He sat up quickly. The meadow was blooming again, but the former scents were gone. It was like looking at a moving picture. Wind blew around him, moving the long grasses like waves; he didn't feel anything.

The scorpion demon was gone as if it had never been. Inuyasha got to his feet warily. If this was a dream, it was the most vivid one he had ever had. The question now was how did he wake up? Briefly he tried various methods of pinching himself, and ended up hissing as his dog-like claws drew blood.

With wonder, the hanyou watched the thin red trail make its way from his forearm to the back of his hand. It was mesmerizing, and he forgot about the strange demon and the heartache of his mother.
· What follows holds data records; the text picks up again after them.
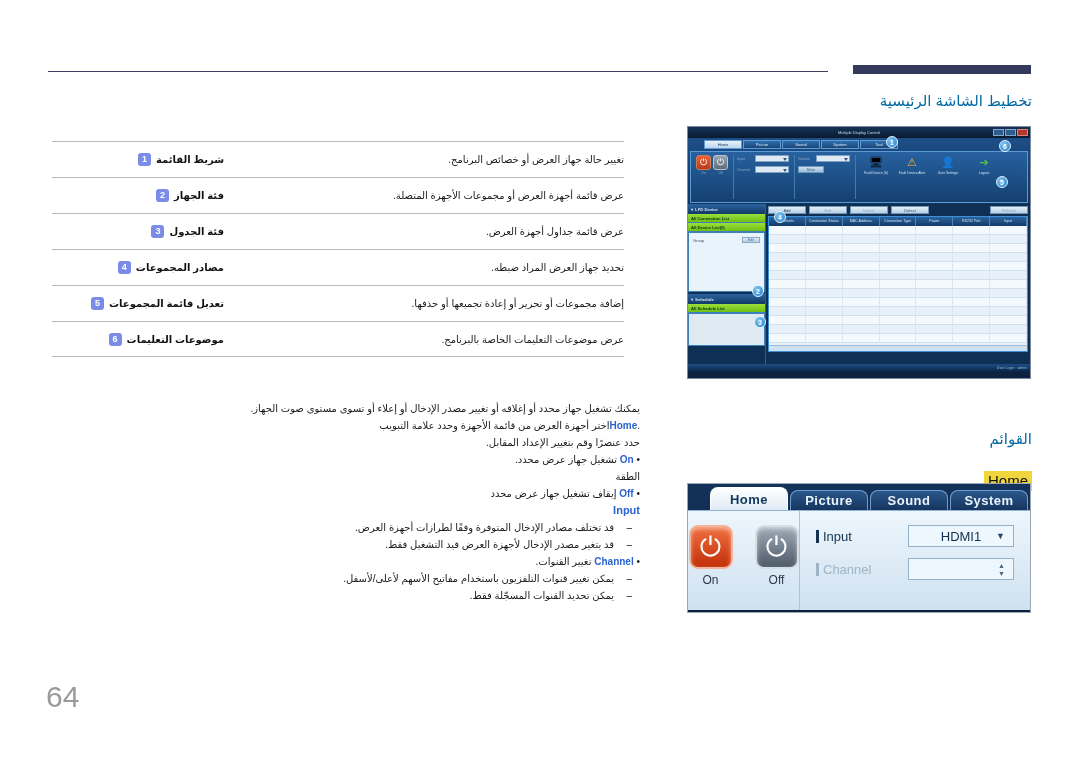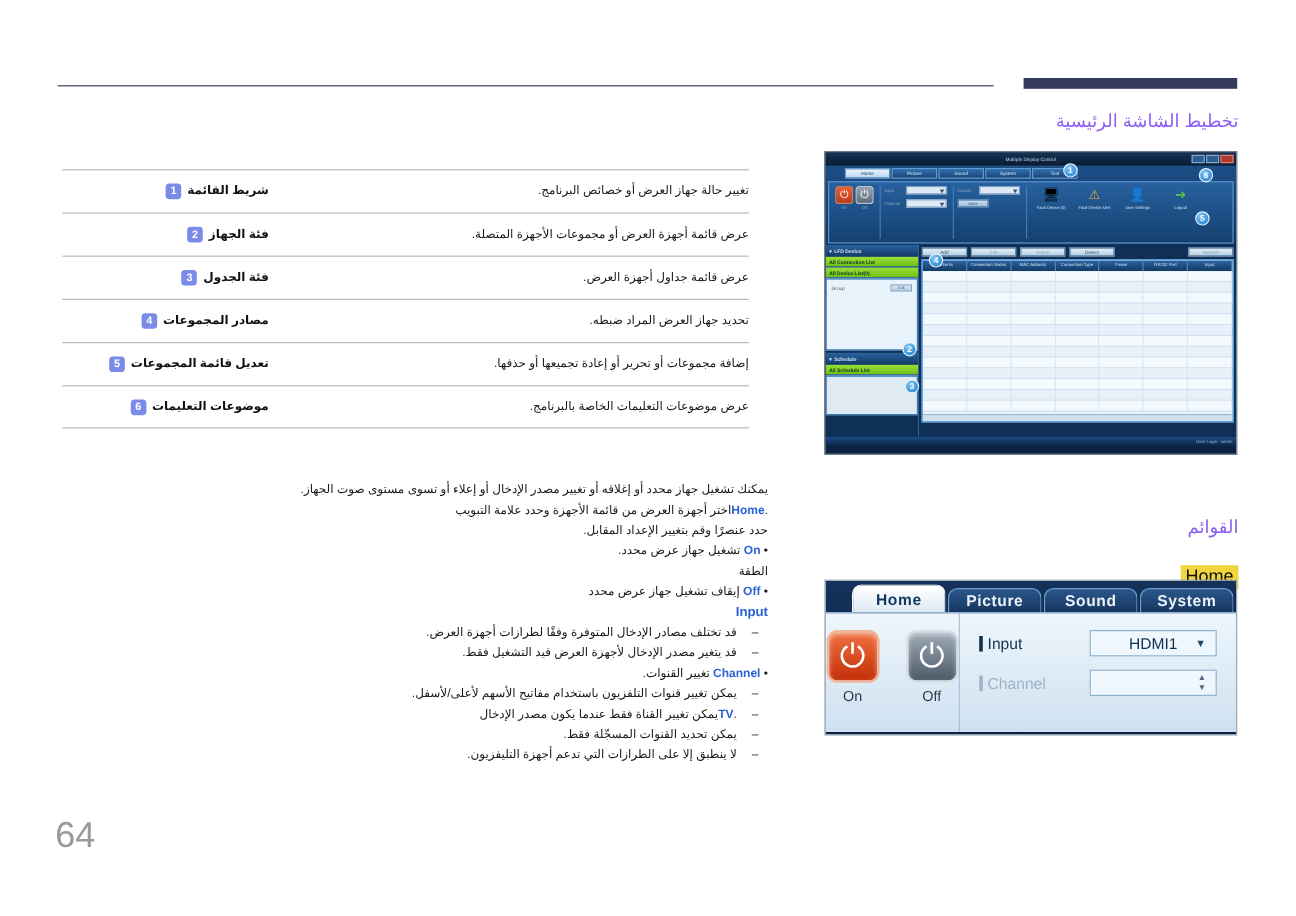--- a/index.html
+++ b/index.html
@@ -19,21 +19,21 @@
   }
   .rule-thick {
     position: absolute; left: 853px; top: 65px; width: 178px; height: 9px;
     background: #343a5c;
   }
 
   
   .sec-title {
     position: absolute;
     font-size: 15px;
-    color: #8b5cf6;
+    color: #0369a1;
     text-align: left;
     white-space: nowrap;
     letter-spacing: 0px;
   }
   #main-title { right: 48px; top: 92px; }
   #menus-title { right: 48px; top: 430px; }
 
   .home-badge {
     position: absolute; right: 48px; top: 471px;
     background: #f0d53c;
@@ -338,23 +338,21 @@
     <div class="ln"><span>.</span><span class="blue">Home</span><span>اختر أجهزة العرض من قائمة الأجهزة وحدد علامة التبويب </span></div>
     <div class="ln">حدد عنصرًا وقم بتغيير الإعداد المقابل.</div>
     <div class="ln bul"><span class="blue">On</span><span> تشغيل جهاز عرض محدد.</span></div>
     <div class="ln">الطقة</div>
     <div class="ln bul"><span class="blue">Off</span><span> إيقاف تشغيل جهاز عرض محدد</span></div>
     <div class="ln blue-head">Input</div>
     <div class="ln dash">قد تختلف مصادر الإدخال المتوفرة وفقًا لطرازات أجهزة العرض.</div>
     <div class="ln dash">قد يتغير مصدر الإدخال لأجهزة العرض قيد التشغيل فقط.</div>
     <div class="ln bul"><span class="blue">Channel</span><span> تغيير القنوات.</span></div>
     <div class="ln dash">يمكن تغيير قنوات التلفزيون باستخدام مفاتيح الأسهم لأعلى/لأسفل.</div>
-    <div class="ln dash"><span>.</span><span class="blue">TV</span><span>يمكن تغيير القناة فقط عندما يكون مصدر الإدخال </span></div>
     <div class="ln dash">يمكن تحديد القنوات المسجّلة فقط.</div>
-    <div class="ln dash">لا ينطبق إلا على الطرازات التي تدعم أجهزة التليفزيون.</div>
   </div>
 
   <div class="pagenum">64</div>
 
   <div class="mdc">
 
     <div class="mdc-titlebar">
       <span>Multiple Display Control</span>
       <div class="mdc-wbtns">
         <div class="wbtn"></div>

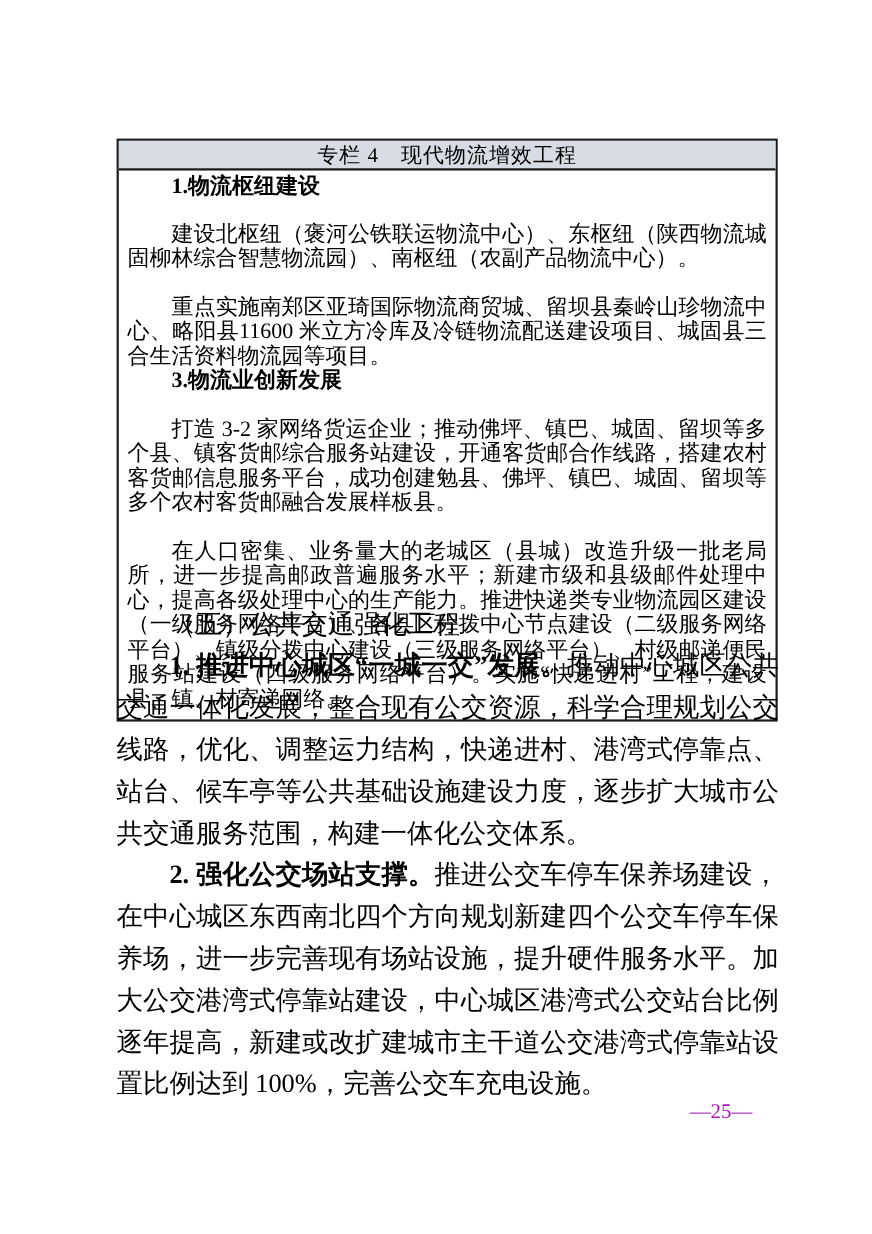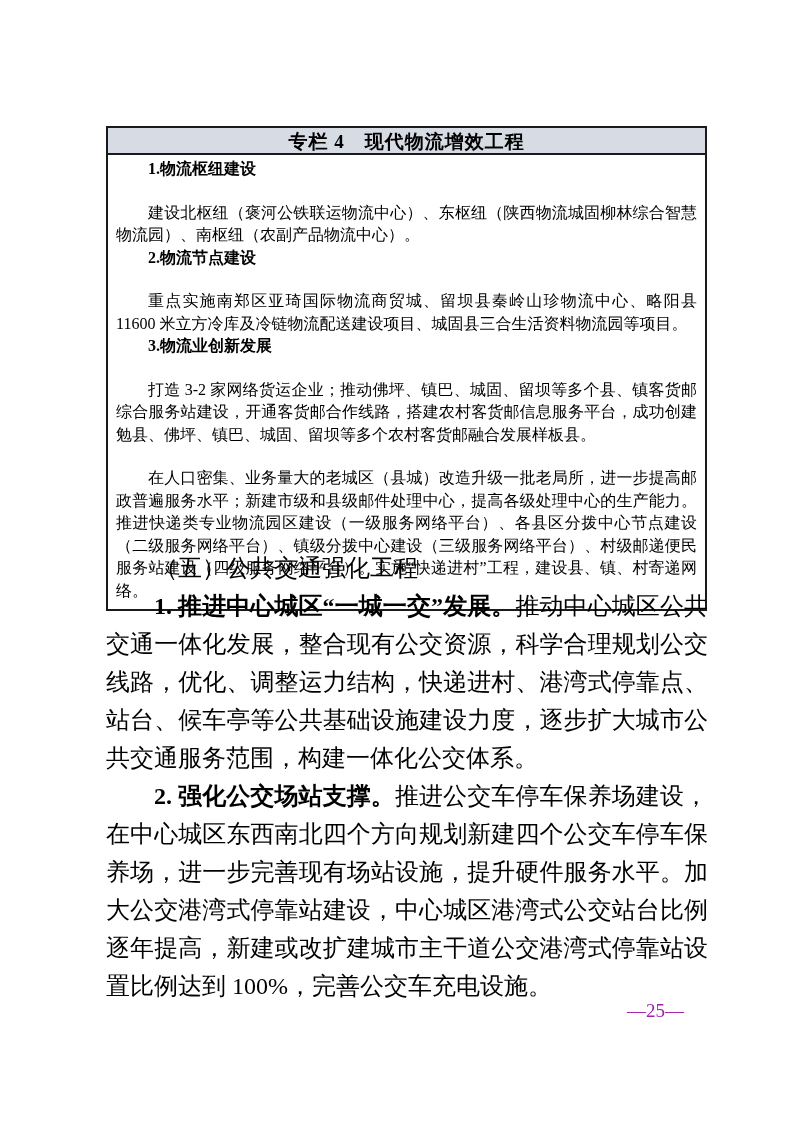--- a/index.html
+++ b/index.html
@@ -19,30 +19,30 @@
     left: 106px;
     top: 126px;
     width: 601px;
     border: 2px solid #1a1a1a;
     background: #ffffff;
   }
   .box-title {
     background: #d7dbe4;
     border-bottom: 2px solid #1a1a1a;
     text-align: center;
-    font-weight: bold;
+    font-weight: normal;
     font-size: 19px;
     line-height: 27px;
     height: 27px;
     letter-spacing: 1px;
     overflow: hidden;
   }
   .box-content {
     padding: 3px 8px 7px 8px;
-    font-size: 16px;
+    font-size: 20px;
     line-height: 22.5px;
     text-align: justify;
   }
   .box-section-heading {
     font-weight: bold;
     text-indent: 2em;
   }
   .box-section-body {
     text-indent: 2em;
     margin-top: 21px;
@@ -82,21 +82,20 @@
 <div class="page">
 
   <div class="callout-box">
     <div class="box-title">专栏 4　现代物流增效工程</div>
     <div class="box-content">
       <div class="box-section">
         <div class="box-section-heading">1.物流枢纽建设</div>
         <div class="box-section-body">建设北枢纽（褒河公铁联运物流中心）、东枢纽（陕西物流城固柳林综合智慧物流园）、南枢纽（农副产品物流中心）。</div>
       </div>
       <div class="box-section">
-        <div class="box-section-heading">2.物流节点建设</div>
         <div class="box-section-body">重点实施南郑区亚琦国际物流商贸城、留坝县秦岭山珍物流中心、略阳县11600 米立方冷库及冷链物流配送建设项目、城固县三合生活资料物流园等项目。</div>
       </div>
       <div class="box-section">
         <div class="box-section-heading">3.物流业创新发展</div>
         <div class="box-section-body">打造 3-2 家网络货运企业；推动佛坪、镇巴、城固、留坝等多个县、镇客货邮综合服务站建设，开通客货邮合作线路，搭建农村客货邮信息服务平台，成功创建勉县、佛坪、镇巴、城固、留坝等多个农村客货邮融合发展样板县。</div>
       </div>
       <div class="box-section">
         <div class="box-section-body">在人口密集、业务量大的老城区（县城）改造升级一批老局所，进一步提高邮政普遍服务水平；新建市级和县级邮件处理中心，提高各级处理中心的生产能力。推进快递类专业物流园区建设（一级服务网络平台）、各县区分拨中心节点建设（二级服务网络平台）、镇级分拨中心建设（三级服务网络平台）、村级邮递便民服务站建设（四级服务网络平台）。实施“快递进村”工程，建设县、镇、村寄递网络。</div>
       </div>
     </div>

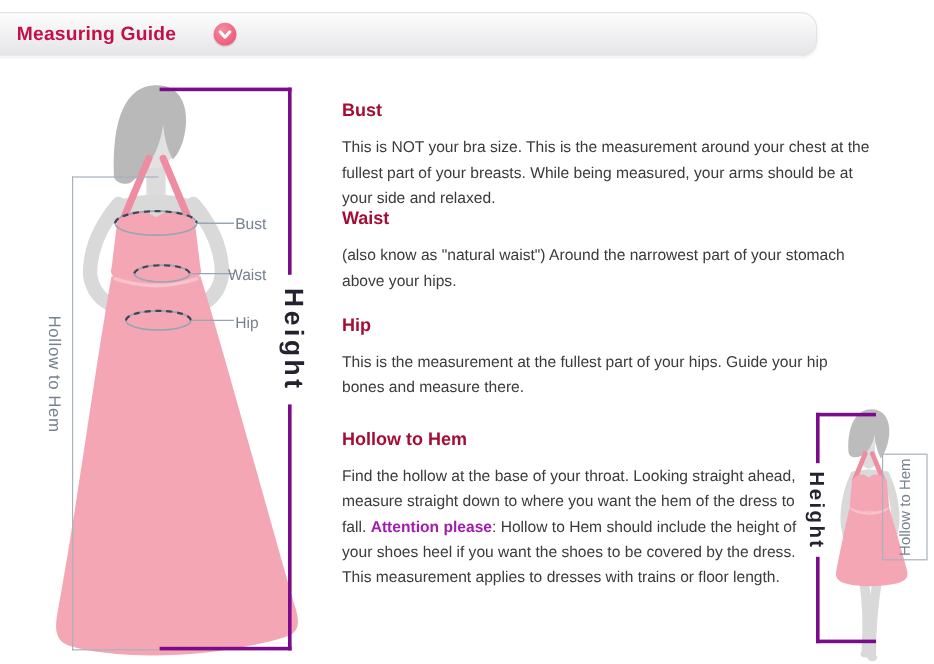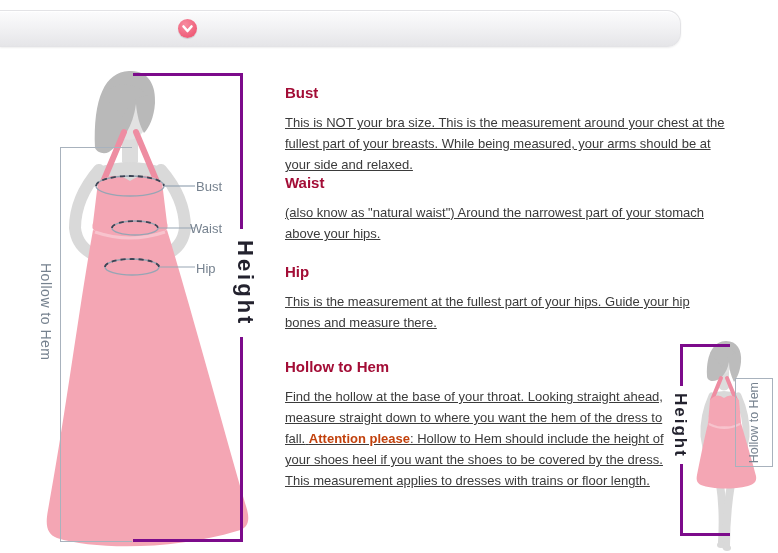--- a/index.html
+++ b/index.html
@@ -23,22 +23,22 @@
   .expand-btn{
     position:absolute;left:178px;top:8px;width:19px;height:19px;border:none;
     border-radius:50%;cursor:pointer;padding:0;
     background:radial-gradient(circle at 38% 30%,#f78ca0 0%,#ef5e79 70%);
     box-shadow:0 1px 1px rgba(0,0,0,.15);
   }
   .expand-btn svg{display:block;margin:0 auto;}
   
   .sec{position:absolute;left:285px;width:440px;}
   .sec h3{margin:0 0 11px 0;font-size:15px;font-weight:bold;color:#a30d36;}
-  .sec p{margin:0;font-size:13px;line-height:21px;color:#3b3b3b;text-decoration:underline;}
-  .sec .attn{color:#c2410c;font-weight:bold;}
+  .sec p{margin:0;font-size:13px;line-height:21px;color:#3b3b3b;}
+  .sec .attn{color:#a21caf;font-weight:bold;}
   #sec-bust{top:84px;}
   #sec-waist{top:174px;}
   #sec-hip{top:263px;}
   #sec-hollow{top:358px;width:392px;}
   
   .fig-big{position:absolute;left:35px;top:58px;width:230px;height:492px;}
   .bracket-gray-big{
     position:absolute;left:60px;top:147px;width:72px;height:395px;
     border:1px solid #a8b2bd;border-right:none;box-sizing:border-box;
   }
@@ -83,20 +83,21 @@
     writing-mode:vertical-rl;transform:rotate(180deg);
     font-size:12.5px;color:#76828f;white-space:nowrap;
   }
 </style>
 </head>
 <body>
 
 <div id="canvas">
 
   <div class="header-bar">
+    <span class="header-title">Measuring Guide</span>
     <button class="expand-btn">
       <svg width="19" height="19" viewBox="0 0 19 19">
         <polyline points="5.5,7.5 9.5,12 13.5,7.5" fill="none" stroke="#ffffff" stroke-width="2.6" stroke-linecap="round" stroke-linejoin="round"></polyline>
       </svg>
     </button>
   </div>
 
   <svg class="fig-big" viewBox="0 0 230 492">
 
     <path d="M87,74 L87,104 Q95,113 103,104 L103,74 Z" fill="#dcdcdc"></path>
The blood tingled as it dripped off the tip of his claw, and suddenly a vague sense of alarm went off in his head. It wasn't stopping. He raised his arm to lick at the slight wound, wincing when he felt it grow to a large jagged hole.

"Kikyo." He breathed. The name was like a prayer he had unconsciously muttered. Inuyasha turned, sensing a presence.

Wind swirled about her, setting the miko's clothes whipping about her frame; an innocent-looking bow and arrow notched in her unwavering grip. "How I hate you, Inuyasha."

The cool tone betrayed none of the fire in her eyes.

This scene was familiar somehow. He knew he was trapped. There was nowhere to hide in the empty field. Kikyo's arrow would seek him out no matter how fast he ran. It was better this way, to die with some dignity. He calmly turned to face her. The metallic arrowhead glinted in sunlight suddenly gone cold.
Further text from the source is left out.